Computer Systems Performance Modeling And Evaluation - Part 4

Introduction

Now, after discussing workload characterization, we move on to understanding performance measures, their categories, and characteristics.

Performance Measures

The interesting performance measures of a computer system depend on the domain of application. e.g., the requirements for an interactive system are different from batch systems.

Broadly speaking, all performance measures deal with three basic issues:-

how quickly a given task can be accomplished,
how well the system can deal with failures and other unusual situations, and
how effectively the system uses the available resources.

Categories of Performance Measures

1. Responsiveness:

Evaluate how quickly a given task can be accomplished by the system. e.g. processing time, response time, turnaround time, queue length, etc. These measures are all random and typically discussed in terms of average values as well as variances.

2. Usage Level:

Evaluate how well the various components of the system are being used. Possible measures are throughput and utilization of various resources. Utilization is a measure of the fraction of time that a particular resource is busy. e.g. CPU utilization.

3. Dependability:

Indicate how reliable the system is over the long run. Possible measures are reliability, MTTF (mean time to failure), MTTR (mean time to repair), etc. MTBF (mean time between failures) = MTTF +MTTR

4. Productivity:

These measures indicate how effectively a user can get his or her work accomplished. Possible measures are user-friendliness, maintainability, and understandability.

Characteristics of a good performance metric

It is useful to understand the characteristics of a good performance metric. Sometimes using a particular metric can lead to erroneous or misleading conclusions.

1. Linearity:

If the value of the metric changes by a certain ratio, the actual performance of the machine should also change by the same ratio. For example, suppose upgrading system A to a new system B whose speed metric (i.e. execution-rate metric) is thrice as large as the same metric on A. It is expected that the new system B will be able to run the application programs in one-third of the time taken by the old system A.

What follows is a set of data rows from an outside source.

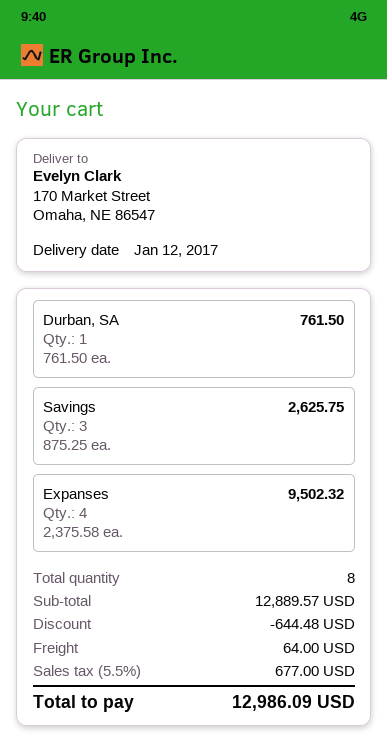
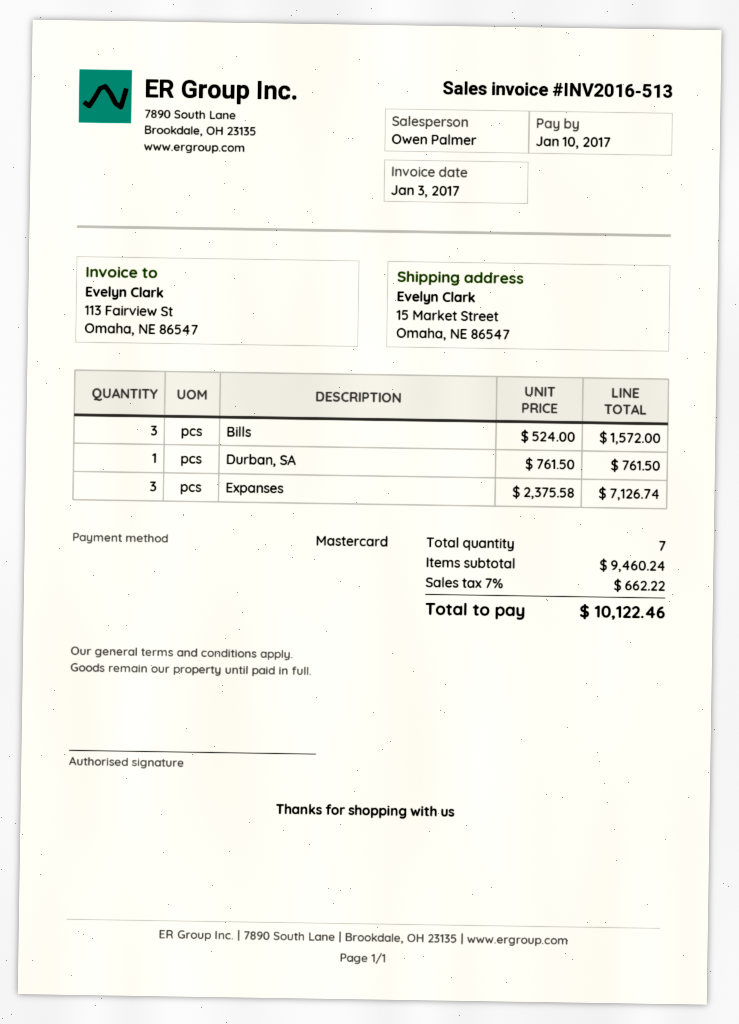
ship to: 170 Market Street, Omaha, NE 86547 -> 15 Market Street, Omaha, NE 86547
Savings: 3 x 875.25 = 2625.75 -> none
Expanses: 4 x 2375.58 = 9502.32 -> 3 x 2375.58 = 7126.74
Bills: none -> 3 x 524.00 = 1572.00
total quantity: 8 -> 7
subtotal: 12889.57 -> 9460.24
discount: 644.48 -> none
shipping: 64.00 -> none
tax: 5.5% = 677.00 -> 7% = 662.22
total: 12986.09 -> 10122.46

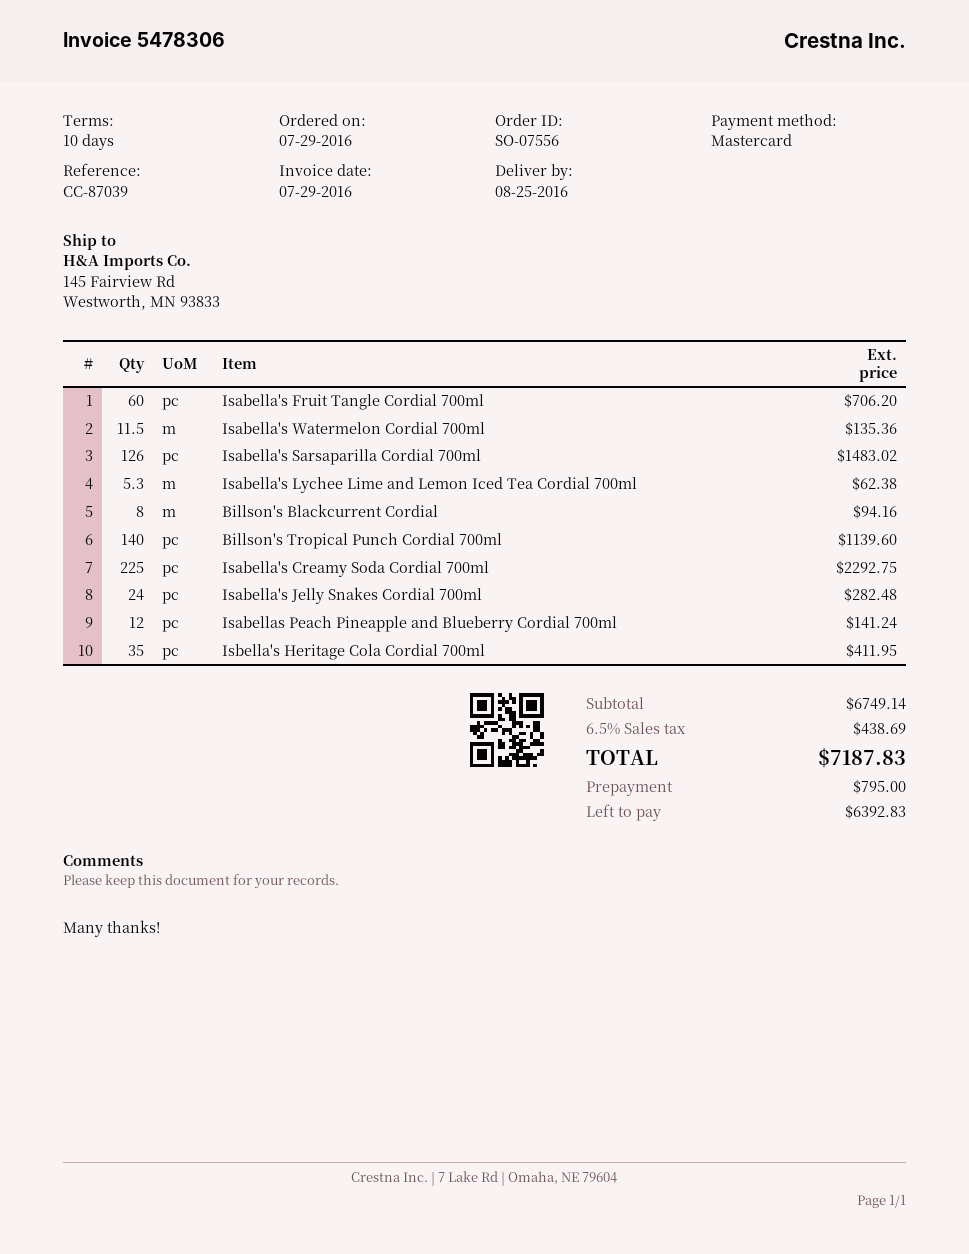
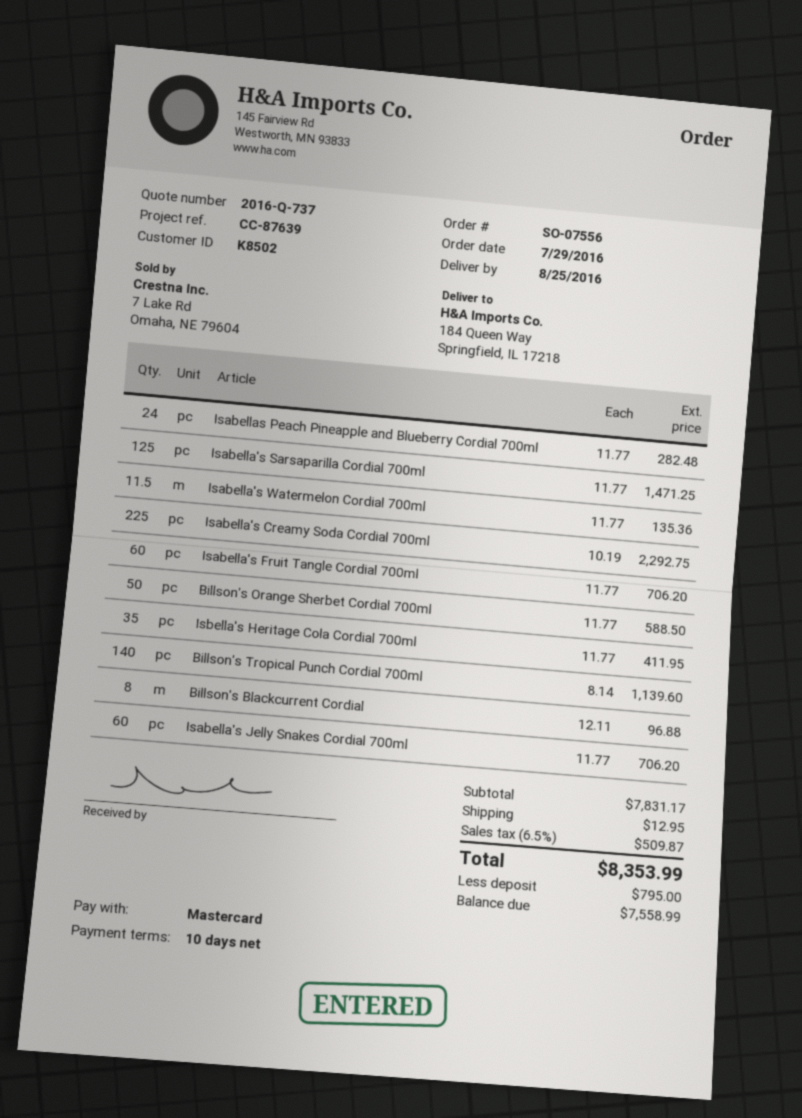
reference: CC-87039 -> CC-87639
ship to: 145 Fairview Rd, Westworth, MN 93833 -> 184 Queen Way, Springfield, IL 17218
Isabella's Sarsaparilla Cordial 700ml: 126 for 1483.02 -> 125 for 1471.25
Isabella's Lychee Lime and Lemon Iced Tea Cordial 700ml: 5.3 for 62.38 -> none
Billson's Blackcurrent Cordial: 8 for 94.16 -> 8 for 96.88
Isabella's Jelly Snakes Cordial 700ml: 24 for 282.48 -> 60 for 706.20
Isabellas Peach Pineapple and Blueberry Cordial 700ml: 12 for 141.24 -> 24 for 282.48
Billson's Orange Sherbet Cordial 700ml: none -> 50 for 588.50
subtotal: 6749.14 -> 7831.17
shipping: none -> 12.95
tax: 6.5% = 438.69 -> 6.5% = 509.87
total: 7187.83 -> 8353.99
balance: 6392.83 -> 7558.99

Not all types of metrics satisfy this proportionality requirement. Logarithmic metrics, such as the dB scale used to describe the intensity of sound, for example, are nonlinear metrics in which an increase of one in the value of the metric corresponds to a factor of ten increase in the magnitude of the observed phenomenon.

2. Reliability:

A performance metric is considered to be reliable if system A always outperforms system B when the corresponding values of the metric for both systems indicate that system A should outperform system B.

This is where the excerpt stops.